The source server logging shows Stage progress which is good to see. The destination server does not provide this information. It  might be useful via some sort of side channel to provide this information so the destination box can also better log its progress.

I do see that the source server while the clone is running has a few threads waiting for the backup lock. I guess this is documented but it's probably worth stating the impact of doing the cloning as having a dedicated server for this type of task may be ideal if resources permit. Also running this on a primary master may have a higher impact than using something like MEB / xtrabackup which work fine and don't block normal usage.

e.g.
* drop view if exists .... (pseudo-gtid replication)
* TRUNCATE TABLE .... 

* clone_valid_donor_list configuration seems a bit confusing. I think this is because of the way the cloning works, by pushing data from the source  to the destination. Yet if I run the CLONE INSTANCE command (and excluding issues such as NAT etc) you already know the server that's going to provide the data and push it back to you (the destination) so not sure that this setting makes much sense as you effectively set it to the host you are going to clone from and then run clone instance with the same hostname[:port].  If this is really needed, I would like to understand why. there's already user access provided and authorisation ensures the user has BACKUP_ADMIN, so the logic to me here of needing this extra variable and having to set it each time seems confusing.  It doesn't break anything but does just mean extra (apparently useless) configuration.

Suggested fix:
Sorry for a wide range of varied comments on this topic but I think that this could be better documented and perhaps a few of these settings could be made slightly better.

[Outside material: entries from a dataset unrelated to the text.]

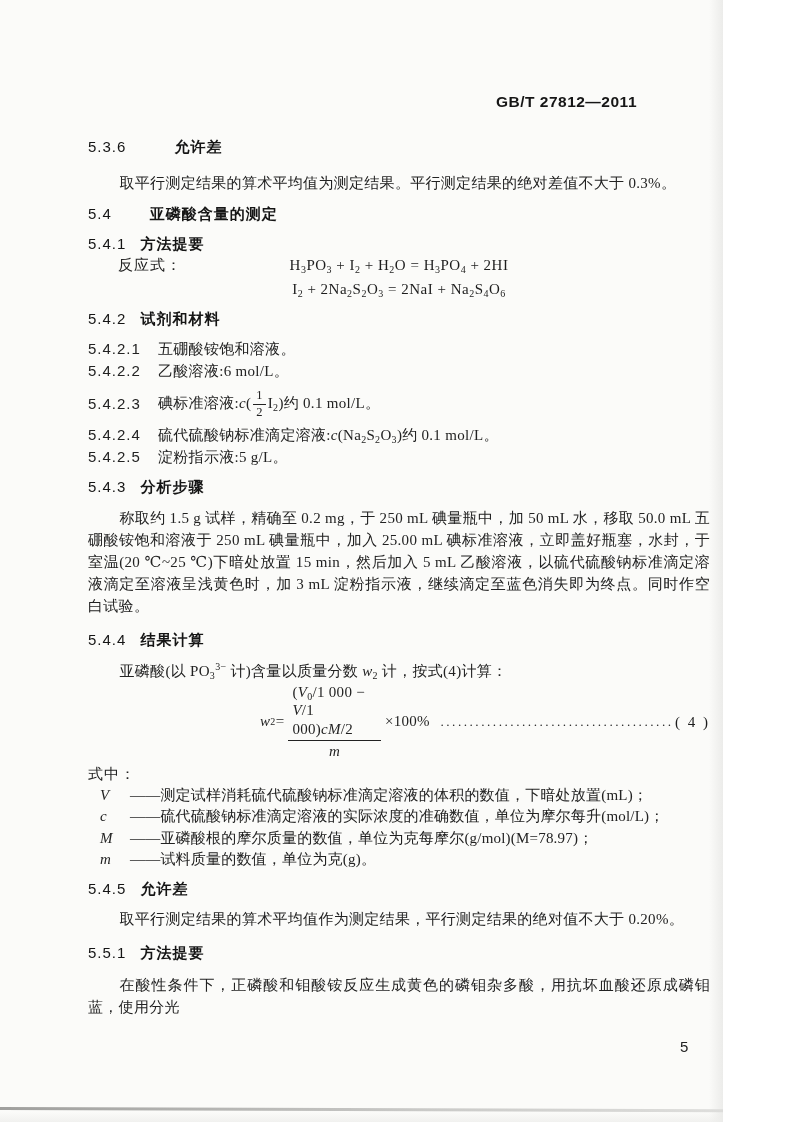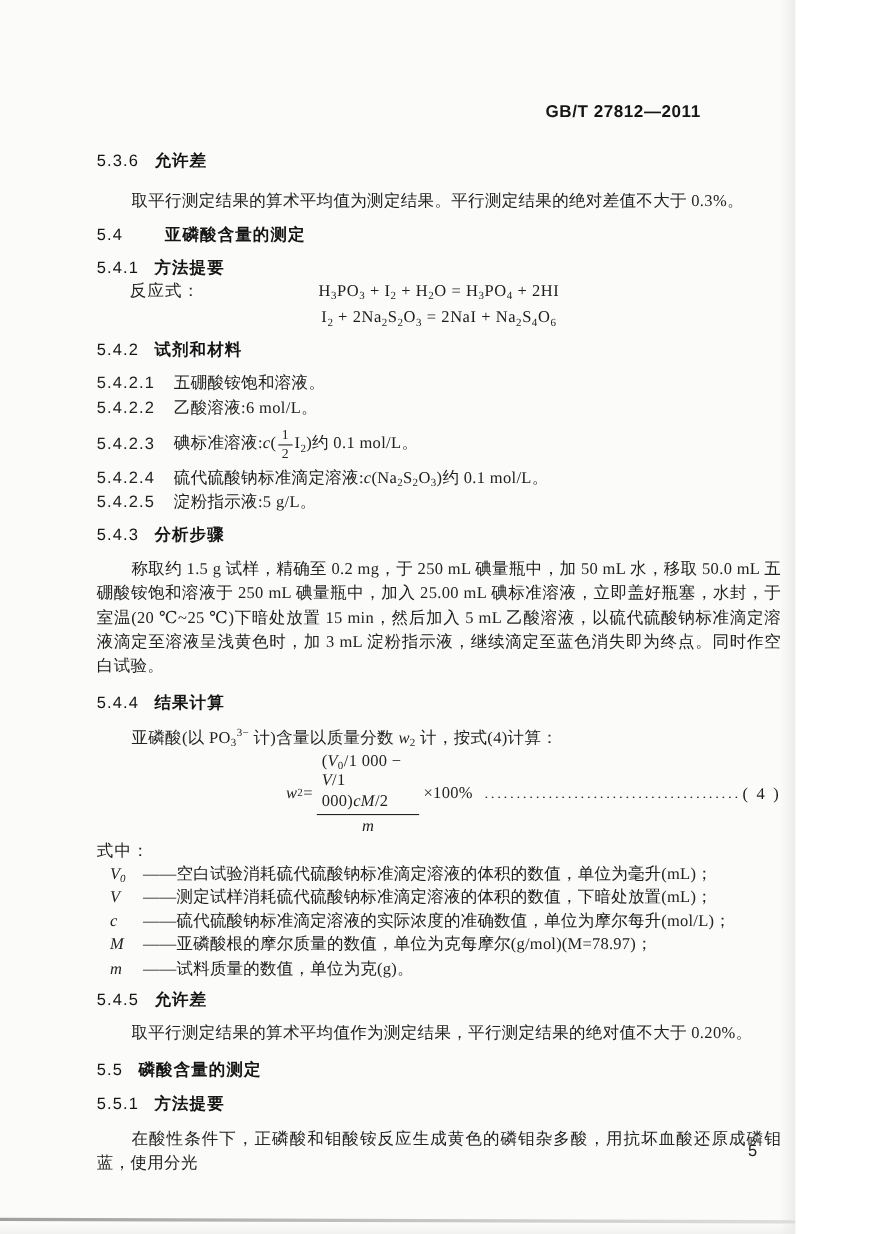"5.3.6" .mt-h536 { gap: none -> 34px }
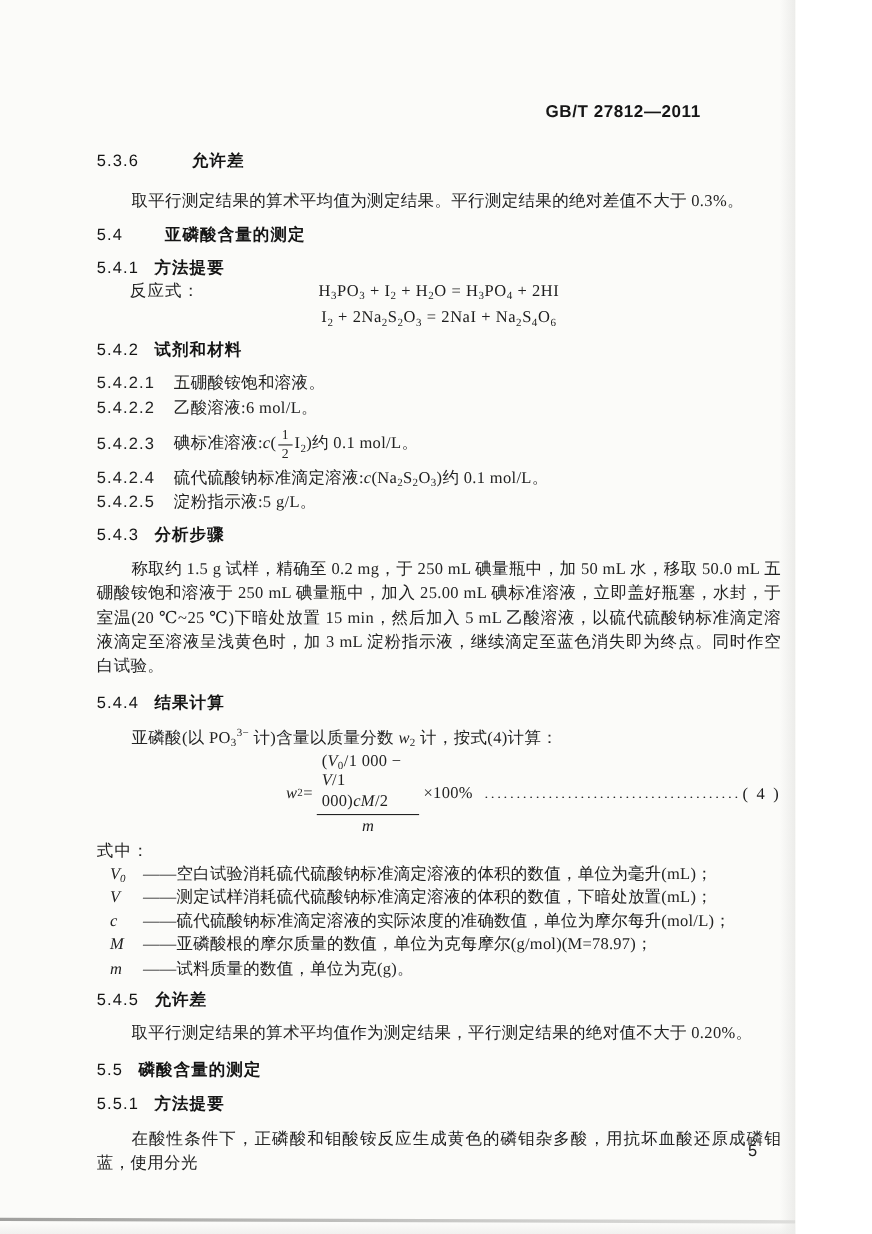"V0" div.def-row { html: <div> <span><span>V</span><sub>0</sub></span> <span>——空白试验消耗硫代硫酸钠标准滴定溶液的体积的数值，单位为毫升(mL)；</span> </div> -> none }
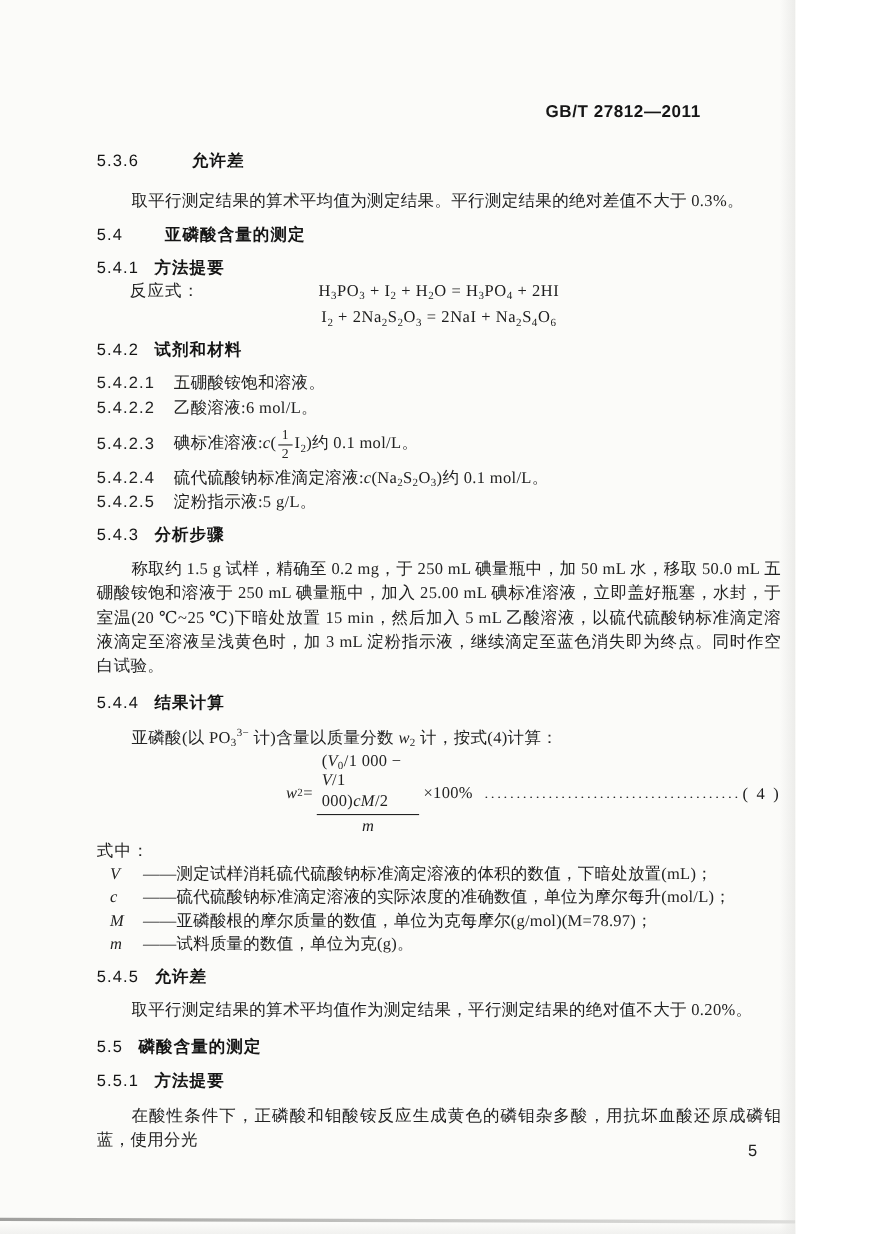"5.5" div.heading { html: <div> <span>5.5</span> <span>磷酸含量的测定</span> </div> -> none }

Comments here are fine, fixing the docs is fine and I'm sure that this will make this new process much better and smooth.
[12 Sep 8:23] Umesh Shastry
Hello Simon,

Thank you for the report.

regards,
Umesh
[12 Sep 13:53] Simon Mudd
Some of the docs on the P_S tables are not very explicit about which of the source or destination servers provide values. e.g. https://dev.mysql.com/doc/refman/8.0/en/clone-plugin-monitoring.html#clone-plugin-monitori...

For clone_status I would suggest adding the text: "of the target server. The table is empty on the source, or the target if no clone operations have taken place, or if the server has been restarted following the completion of the clone process.”